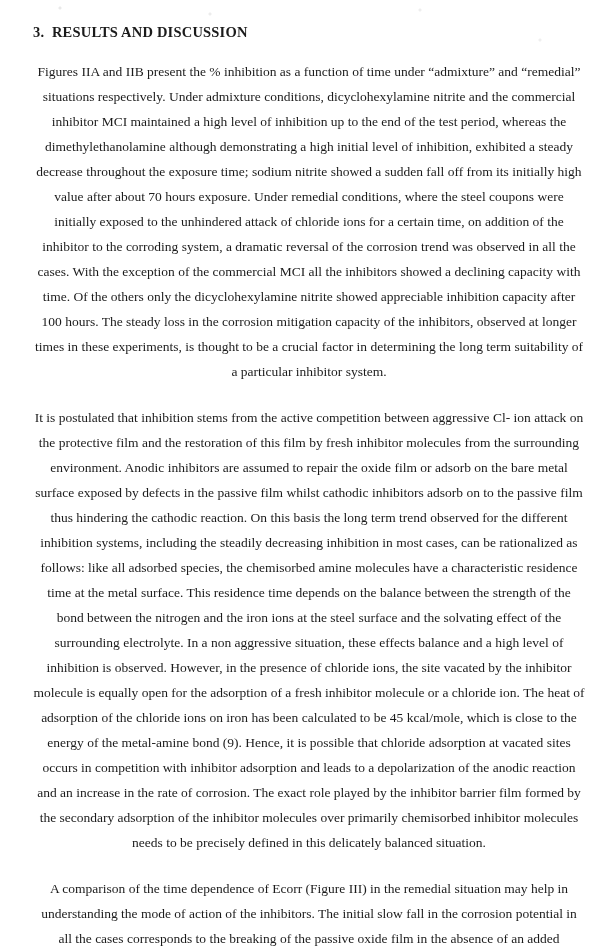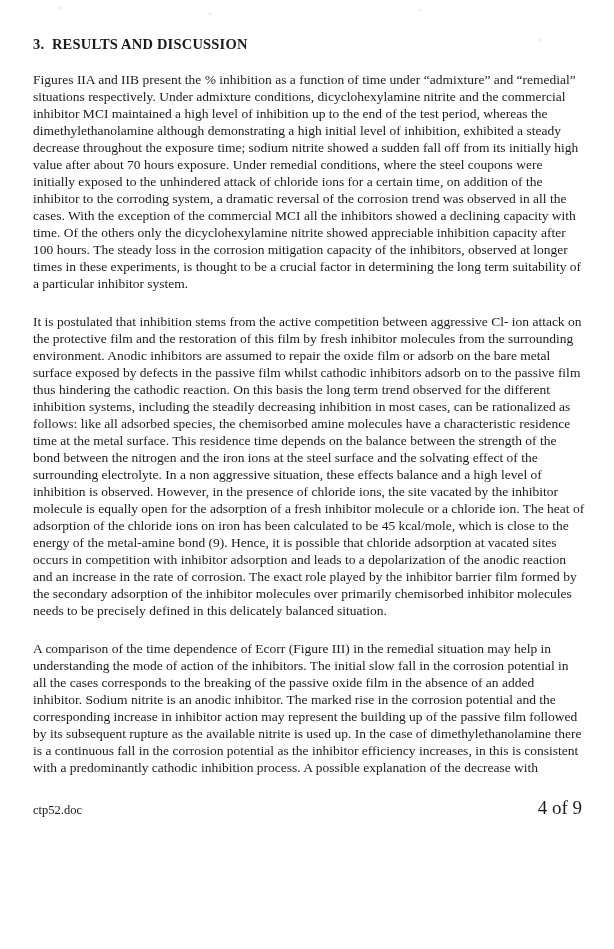--- a/index.html
+++ b/index.html
@@ -8,21 +8,21 @@
     width: 614px;
     height: 949px;
     overflow: hidden;
     background: #ffffff;
   }
   .page {
     position: relative;
     width: 614px;
     height: 949px;
     box-sizing: border-box;
-    padding: 36px 31px 0 33px;
+    padding: 24px 31px 0 33px;
     background:
       radial-gradient(circle 1px at 60px 8px,  #e9e9e9 0, #e9e9e9 1px, transparent 2px),
       radial-gradient(circle 1px at 210px 14px, #ececec 0, #ececec 1px, transparent 2px),
       radial-gradient(circle 1px at 420px 10px, #eeeeee 0, #eeeeee 1px, transparent 2px),
       radial-gradient(circle 1px at 540px 40px, #efefef 0, #efefef 1px, transparent 2px),
       #ffffff;
     color: #1b1b1b;
     font-family: "Liberation Serif", "DejaVu Serif", serif;
   }
   h1.section-heading {
@@ -35,22 +35,22 @@
   h2.subsection-heading {
     font-size: 14.5px;
     font-weight: bold;
     margin: 0 0 24px 0;
     white-space: pre;
     letter-spacing: 0.1px;
   }
   .body-text p {
     width: 552px;
     font-size: 13.5px;
-    line-height: 17px;
-    text-align: left;
+    line-height: 25px;
+    text-align: center;
     margin: 0 0 21px 0;
   }
   .footer {
     width: 549px;
     display: flex;
     justify-content: space-between;
     align-items: baseline;
     margin-top: 0px;
   }
   .footer .filename {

• **Work required**: For each line of the entries that contains the word "width", make a copy.

• **Expected answer**:
     width: 614px;
     width: 614px;
     width: 552px;
     width: 549px;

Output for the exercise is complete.